§ ENTRIES SHOWN
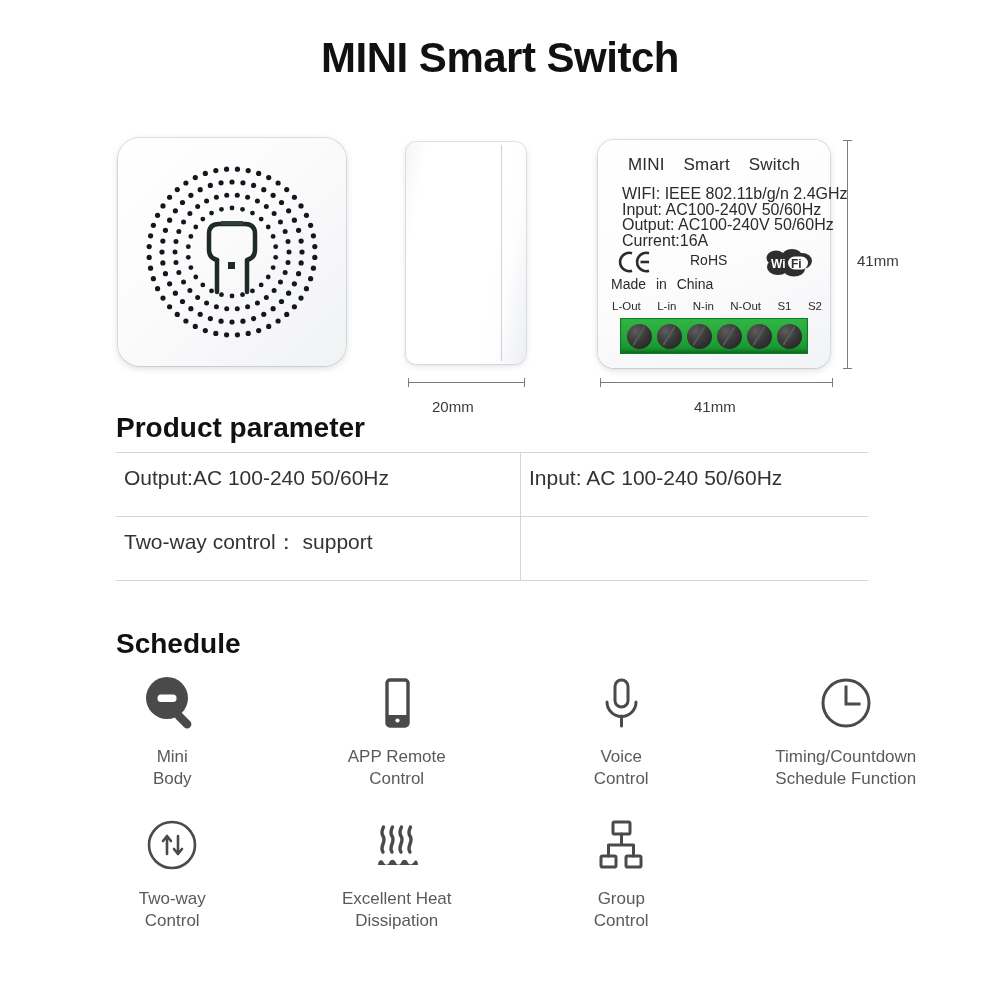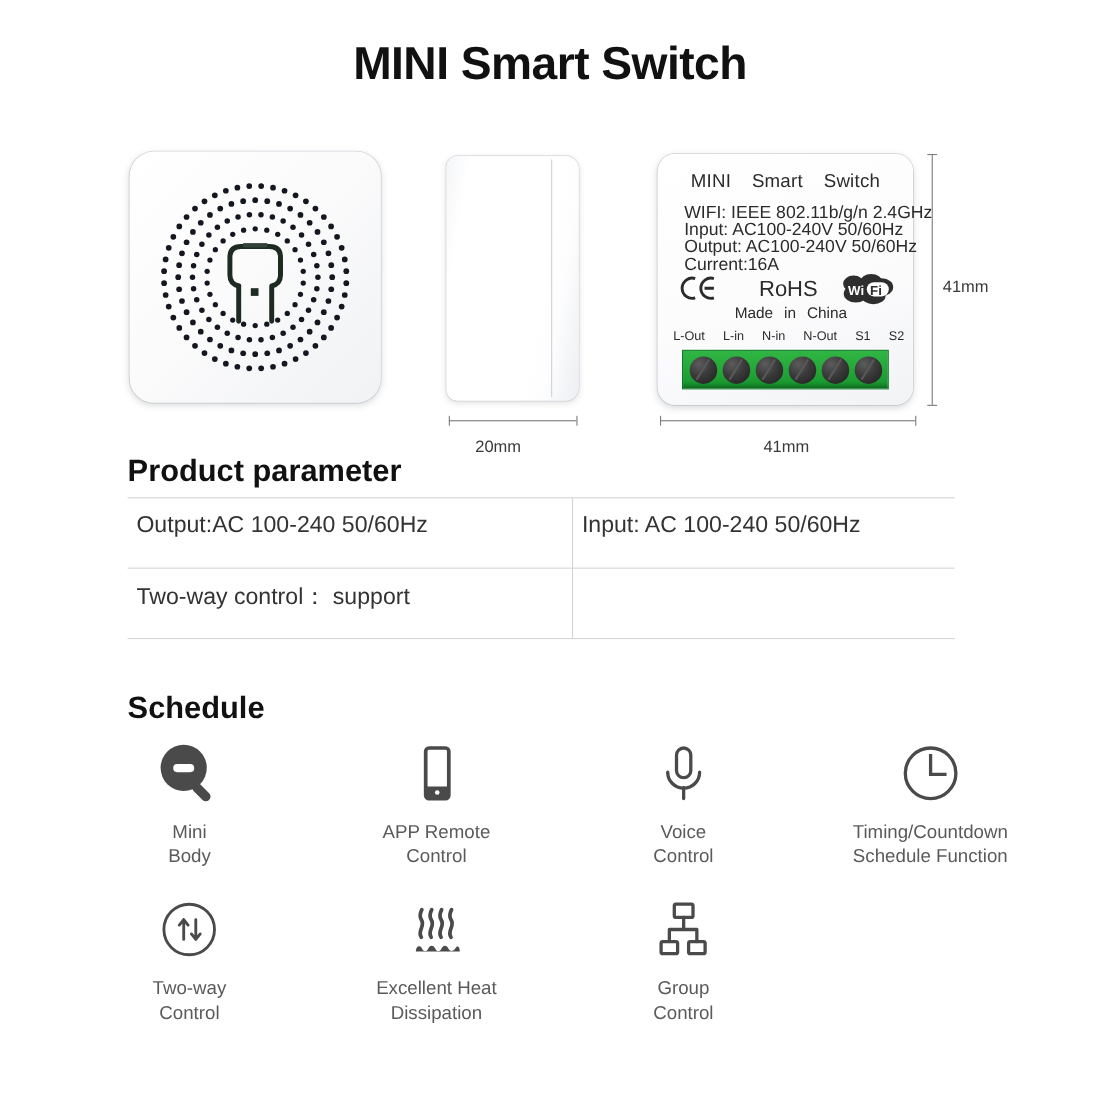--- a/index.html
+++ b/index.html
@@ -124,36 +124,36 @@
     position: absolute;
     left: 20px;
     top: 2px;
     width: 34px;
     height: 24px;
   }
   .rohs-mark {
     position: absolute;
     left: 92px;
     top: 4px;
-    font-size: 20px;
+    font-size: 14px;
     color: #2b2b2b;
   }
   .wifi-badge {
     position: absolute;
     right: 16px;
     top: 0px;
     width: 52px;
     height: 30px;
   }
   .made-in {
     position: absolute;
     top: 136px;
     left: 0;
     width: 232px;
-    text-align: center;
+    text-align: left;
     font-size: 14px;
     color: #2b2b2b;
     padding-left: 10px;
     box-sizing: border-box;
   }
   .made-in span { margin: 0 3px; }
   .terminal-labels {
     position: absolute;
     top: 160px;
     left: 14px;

--

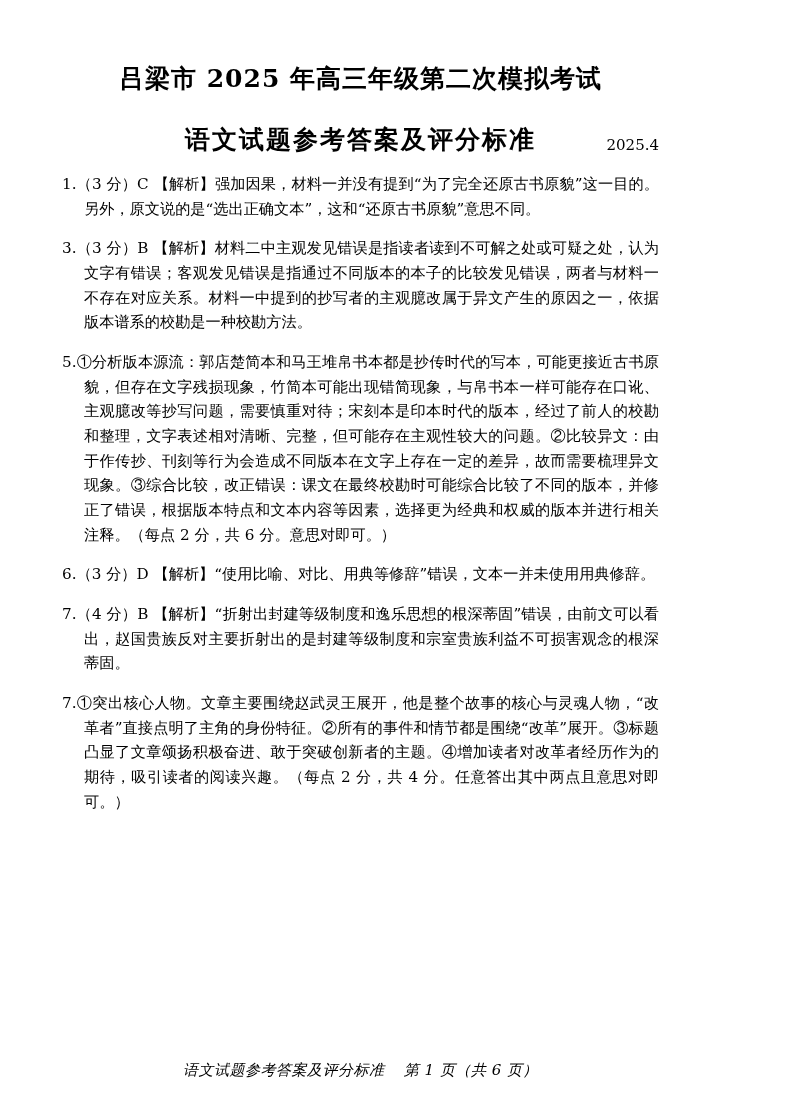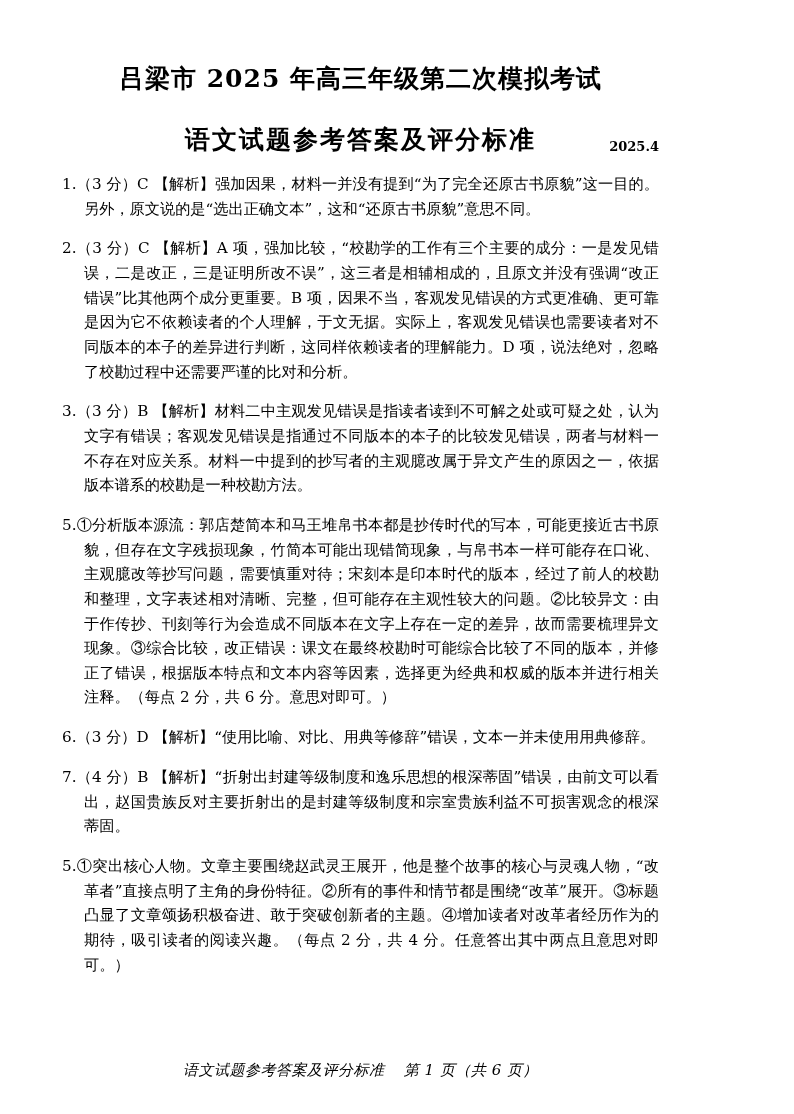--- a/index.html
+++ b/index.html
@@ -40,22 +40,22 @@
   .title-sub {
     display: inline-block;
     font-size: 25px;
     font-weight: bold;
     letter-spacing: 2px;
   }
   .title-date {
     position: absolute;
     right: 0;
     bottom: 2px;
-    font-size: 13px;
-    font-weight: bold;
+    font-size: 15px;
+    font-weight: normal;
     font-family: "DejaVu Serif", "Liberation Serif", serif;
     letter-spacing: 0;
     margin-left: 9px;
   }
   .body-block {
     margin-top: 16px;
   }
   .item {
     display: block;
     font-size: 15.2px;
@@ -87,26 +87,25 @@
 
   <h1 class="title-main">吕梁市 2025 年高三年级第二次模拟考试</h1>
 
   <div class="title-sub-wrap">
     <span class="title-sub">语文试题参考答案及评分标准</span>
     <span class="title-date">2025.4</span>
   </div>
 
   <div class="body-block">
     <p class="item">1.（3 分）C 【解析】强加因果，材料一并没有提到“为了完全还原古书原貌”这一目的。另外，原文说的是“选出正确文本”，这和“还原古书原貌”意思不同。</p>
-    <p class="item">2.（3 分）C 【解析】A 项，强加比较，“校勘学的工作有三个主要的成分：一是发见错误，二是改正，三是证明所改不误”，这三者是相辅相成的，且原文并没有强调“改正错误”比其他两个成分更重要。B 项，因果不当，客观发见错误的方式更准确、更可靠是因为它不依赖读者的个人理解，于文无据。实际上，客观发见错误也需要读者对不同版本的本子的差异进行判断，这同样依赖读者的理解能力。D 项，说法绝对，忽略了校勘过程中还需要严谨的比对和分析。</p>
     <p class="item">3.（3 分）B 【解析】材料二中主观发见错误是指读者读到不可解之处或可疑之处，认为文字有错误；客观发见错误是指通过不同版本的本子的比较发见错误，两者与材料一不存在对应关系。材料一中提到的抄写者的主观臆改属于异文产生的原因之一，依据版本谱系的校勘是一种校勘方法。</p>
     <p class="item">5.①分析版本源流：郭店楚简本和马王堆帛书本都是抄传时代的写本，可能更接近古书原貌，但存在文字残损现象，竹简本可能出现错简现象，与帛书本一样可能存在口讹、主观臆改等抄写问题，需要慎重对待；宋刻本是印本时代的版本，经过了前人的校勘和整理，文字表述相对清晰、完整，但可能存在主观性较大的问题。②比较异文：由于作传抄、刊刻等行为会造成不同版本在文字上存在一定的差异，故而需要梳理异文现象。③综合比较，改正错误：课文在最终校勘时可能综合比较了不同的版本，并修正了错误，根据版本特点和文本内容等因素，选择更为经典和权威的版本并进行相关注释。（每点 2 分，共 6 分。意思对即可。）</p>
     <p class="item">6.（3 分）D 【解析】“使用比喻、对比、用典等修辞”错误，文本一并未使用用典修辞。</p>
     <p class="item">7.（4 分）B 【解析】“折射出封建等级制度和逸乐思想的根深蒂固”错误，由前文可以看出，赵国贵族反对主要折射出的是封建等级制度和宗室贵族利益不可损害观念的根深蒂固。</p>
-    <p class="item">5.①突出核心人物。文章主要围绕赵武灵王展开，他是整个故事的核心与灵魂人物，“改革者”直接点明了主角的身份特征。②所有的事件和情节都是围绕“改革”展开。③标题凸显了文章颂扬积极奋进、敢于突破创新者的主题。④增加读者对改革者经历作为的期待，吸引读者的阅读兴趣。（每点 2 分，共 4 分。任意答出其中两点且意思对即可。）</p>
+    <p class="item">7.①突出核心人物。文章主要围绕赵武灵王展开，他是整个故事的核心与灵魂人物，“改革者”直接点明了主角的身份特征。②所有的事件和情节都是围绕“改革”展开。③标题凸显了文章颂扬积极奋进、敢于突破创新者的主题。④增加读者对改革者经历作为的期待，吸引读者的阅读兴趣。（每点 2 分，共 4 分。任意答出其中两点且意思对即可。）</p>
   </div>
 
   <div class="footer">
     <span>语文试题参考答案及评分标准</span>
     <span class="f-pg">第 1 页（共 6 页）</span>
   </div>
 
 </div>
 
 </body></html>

§ ASSIGNMENT
Take the entries above and return only the lines from the one with "height: 30px;" to the one with "left: 14px;", both included, unchanged.

§ EXERCISE RESULT
     height: 30px;
   }
   .made-in {
     position: absolute;
     top: 136px;
     left: 0;
     width: 232px;
-    text-align: center;
+    text-align: left;
     font-size: 14px;
     color: #2b2b2b;
     padding-left: 10px;
     box-sizing: border-box;
   }
   .made-in span { margin: 0 3px; }
   .terminal-labels {
     position: absolute;
     top: 160px;
     left: 14px;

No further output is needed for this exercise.